Die Fuchsfrau

Die Fuchsfrau

Rezension vom: 11. März 2011 von // Zuletzt aktualisiert: 22. August 2019

Nicht nur in der europäischen Kulturtradition, wo sie als listig gelten, stehen Füchse eher für die schlechten Eigenschaften des Menschen. Auch in der japanischen Mythologie sind sie negativ belegt, gelten als Wesen, die Menschen verzaubern und in ihre magische Fuchswelt entführen können.

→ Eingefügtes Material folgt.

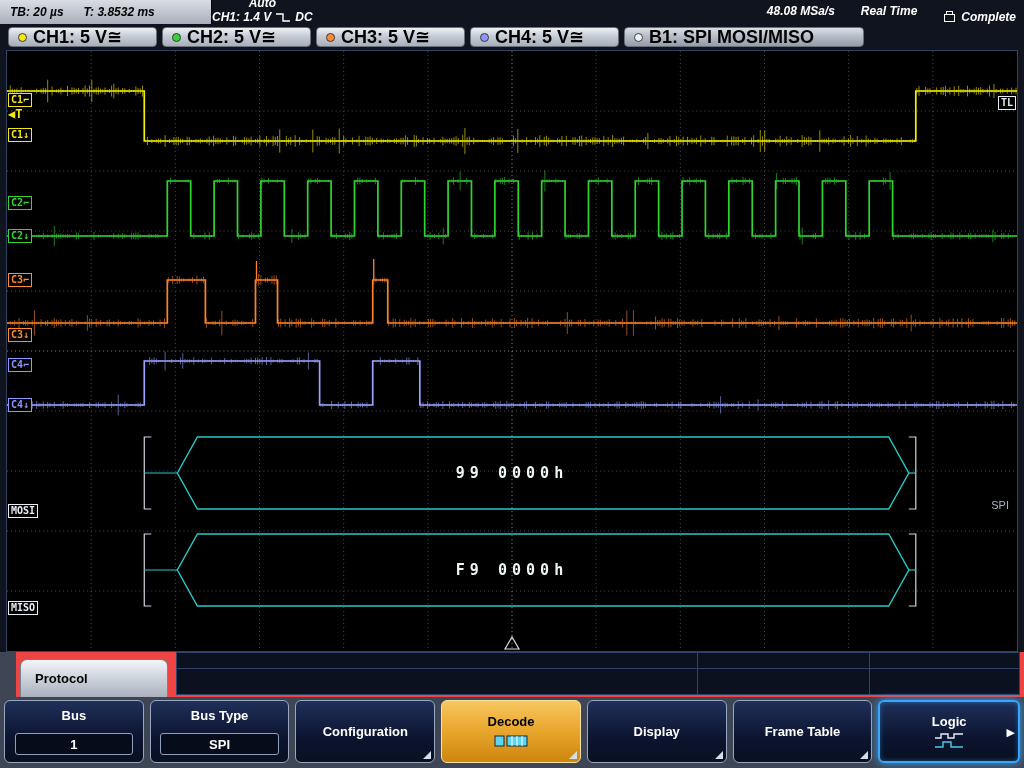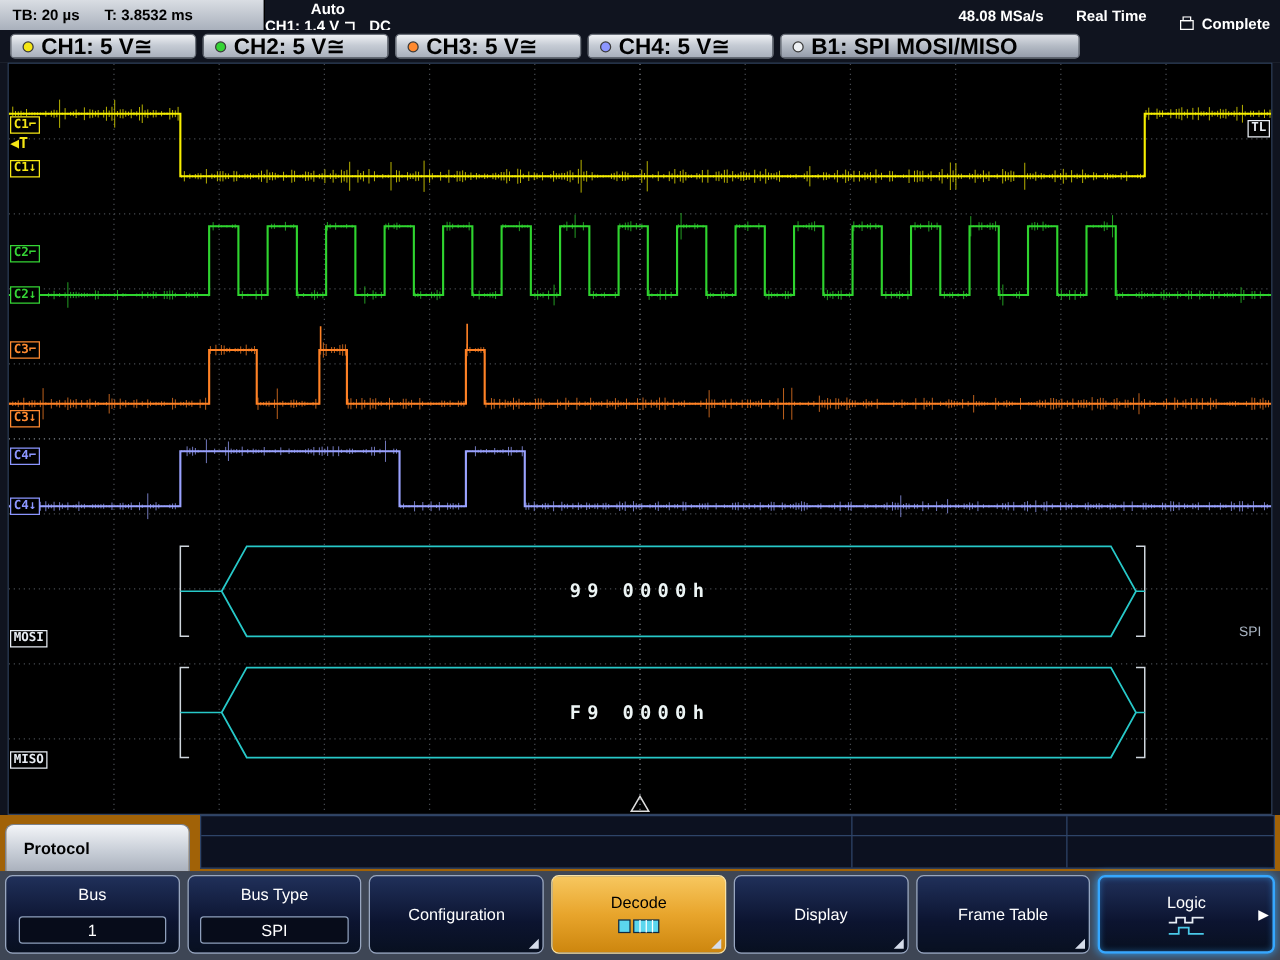--- a/index.html
+++ b/index.html
@@ -3,21 +3,21 @@
 <meta charset="utf-8">
 <style>
   * { box-sizing: border-box; }
   html,body { margin:0; padding:0; }
   body {
     width:1024px; height:768px; position:relative; overflow:hidden;
     background:#3e4655; font-family:"Liberation Sans","DejaVu Sans",sans-serif;
   }
   
   .topbar{position:absolute;top:0;left:0;right:0;height:24px;background:#10141f;
-    display:flex;align-items:flex-start;color:#fff;font-weight:bold;font-size:12px;}
+    display:flex;align-items:flex-end;color:#fff;font-weight:bold;font-size:12px;font-style:italic;}
   .tb-left{background:linear-gradient(#d9dde3,#a9b0bc);color:#000;height:100%;
     display:flex;align-items:center;gap:20px;padding:0 10px;width:212px;border-right:1px solid #000;}
   .tb-mid{display:flex;align-items:center;flex-direction:column;}
   .trigset{display:flex;align-items:center;gap:4px;}
   .tb-right{margin-left:auto;display:flex;align-items:center;gap:26px;padding-right:8px;}
   .acqstat{display:flex;align-items:center;gap:5px;margin-top:12px;}
   
   .tabsrow{position:absolute;top:24px;left:0;right:0;height:26px;background:#10141f;
     display:flex;gap:5px;padding:3px 0 3px 8px;}
   .tab{height:20px;border-radius:4px;border:1px solid #6a707a;
@@ -33,35 +33,35 @@
     border:1px solid #31425f;}
   #wave{position:absolute;inset:0;width:100%;height:100%;display:block;}
   .mk{position:absolute;left:1px;transform:translateY(-50%);background:#000;border:1px solid;
     font:bold 10px "DejaVu Sans Mono","DejaVu Sans",monospace;padding:0 2px;line-height:12px;
     white-space:nowrap;z-index:5;}
   .mk.plain{border:none;background:transparent;font-size:12px;padding:0;}
   .mkr{position:absolute;right:1px;left:auto;transform:translateY(-50%);background:#000;
     border:1px solid;font:bold 10px "DejaVu Sans Mono","DejaVu Sans",monospace;
     padding:0 2px;line-height:12px;z-index:5;}
   
-  .strip{position:absolute;top:652px;left:0;right:0;height:45px;background:#a16207;}
+  .strip{position:absolute;top:652px;left:16px;right:0;height:45px;background:#ef4444;}
   .ftable{position:absolute;left:160px;right:4px;top:0;height:43px;background:#0c1120;
     border:1px solid #2e4468;}
   .ftable .fh{position:absolute;left:0;right:0;top:15px;height:1px;background:#2e4468;}
   .ftable .fv1{position:absolute;top:0;bottom:0;left:520px;width:1px;background:#2e4468;}
   .ftable .fv2{position:absolute;top:0;bottom:0;left:692px;width:1px;background:#2e4468;}
   .prototab{position:absolute;left:4px;top:7px;width:148px;height:38px;
     background:linear-gradient(#f3f5f8 0%,#c9cfd8 55%,#aab1bd 100%);
     border:1px solid #7b828e;border-bottom:none;border-radius:7px 7px 0 0;
     color:#000;font-weight:bold;font-size:13px;display:flex;align-items:center;padding-left:14px;}
   
   .menubar{position:absolute;top:697px;left:0;right:0;bottom:0;background:#3e4655;
     display:flex;gap:6px;padding:3px 4px 5px 4px;}
   .btn{position:relative;flex:1;background:linear-gradient(#20305a 0%,#0c1430 60%,#081020 100%);
-    border:1px solid #98a6c0;border-radius:6px;color:#fff;font-weight:normal;font-size:13px;
+    border:1px solid #98a6c0;border-radius:6px;color:#fff;font-weight:bold;font-size:13px;
     display:flex;flex-direction:column;align-items:center;justify-content:center;gap:4px;
     cursor:pointer;}
   .btn.has-value{justify-content:flex-start;padding-top:7px;}
   .valbox{width:86%;height:22px;background:#070c1a;border:1px solid #8fa0bc;border-radius:3px;
     display:flex;align-items:center;justify-content:center;font-size:13px;margin-top:6px;}
   .btn.selected{background:linear-gradient(#f7c75f 0%,#e8a52c 50%,#cd860e 100%);
     color:#000;border-color:#f8e2a6;}
   .btn.highlight{border:2px solid #35a7ff;
     box-shadow:0 0 8px rgba(53,167,255,.9), inset 0 0 5px rgba(53,167,255,.45);}
   .corner{position:absolute;right:3px;bottom:3px;width:0;height:0;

Kij Johnson hat diesen japanischen Mythos neu umgesetzt und dabei eine Collage japanischer Kulturtradition insgesamt erstellt. Nicht nur inhaltlich orientiert sie sich an Japan, sondern auch in der Form. So besteht der Roman aus Tagebucheinträgen aus verschiedenen Kopfkissenbüchern. Inspiration war hierfür nach Johnsons eigenen Angaben das Tagebuch der berühmten japanischen Hofdame Sei Shonagons Kopfkissenbuch.

Johnsons Schreibstil kann es aber in keiner Weise mit dieser japanischen Klassikerin aufnehmen. Zwar entwirft sie einige Haikus und wagt sich an die bei Shonagon so bekannten Aufzählketten, zum Beispiel zu dem, „was Angst macht“, aber ihre Sprache kann es mit Shonagons Genauigkeit einfach nicht aufnehmen.

Die Geschichte um die junge Fuchsfrau Kitsune, die sich in einen jungen, verheirateten Mann verliebt und versucht, diesen zu verzaubern, ist von der Grundthematik her zwar spannend angelegt, könnte aber auch gut der Hälfte der Seiten, die das Buch ausmachen, erzählt werden.

Gerahmt wird die Erzählung durch den typischen Jahreszeitenzyklus – die Geschichte beginnt voll Hoffnung im Frühjahr und endet mit dem Niedergang der Protagonistin im Winter – auch dies wieder eine Orientierung an dem japanischen Ästhetikempfinden. Für alle, die Märchen lieben, ist die Geschichte mit ihrer sanften Melancholie und dem traurigen Ende sicher ein Lesegenuss. Die Langeweile am Anfang weicht später einer magischen, verträumten Atmosphäre, die bis zum Ende hin immer dichter wird – und noch eine kleine Überraschung bereit hält.

Fazit
Johnson mischt in diesem Buch unheimlich viele Elemente japanischer Kulturtradition: Mythen, Erzähltechniken, Symbole und zuletzt die Einsicht, dass die Welt nur "fließend", eine Illusion, ist.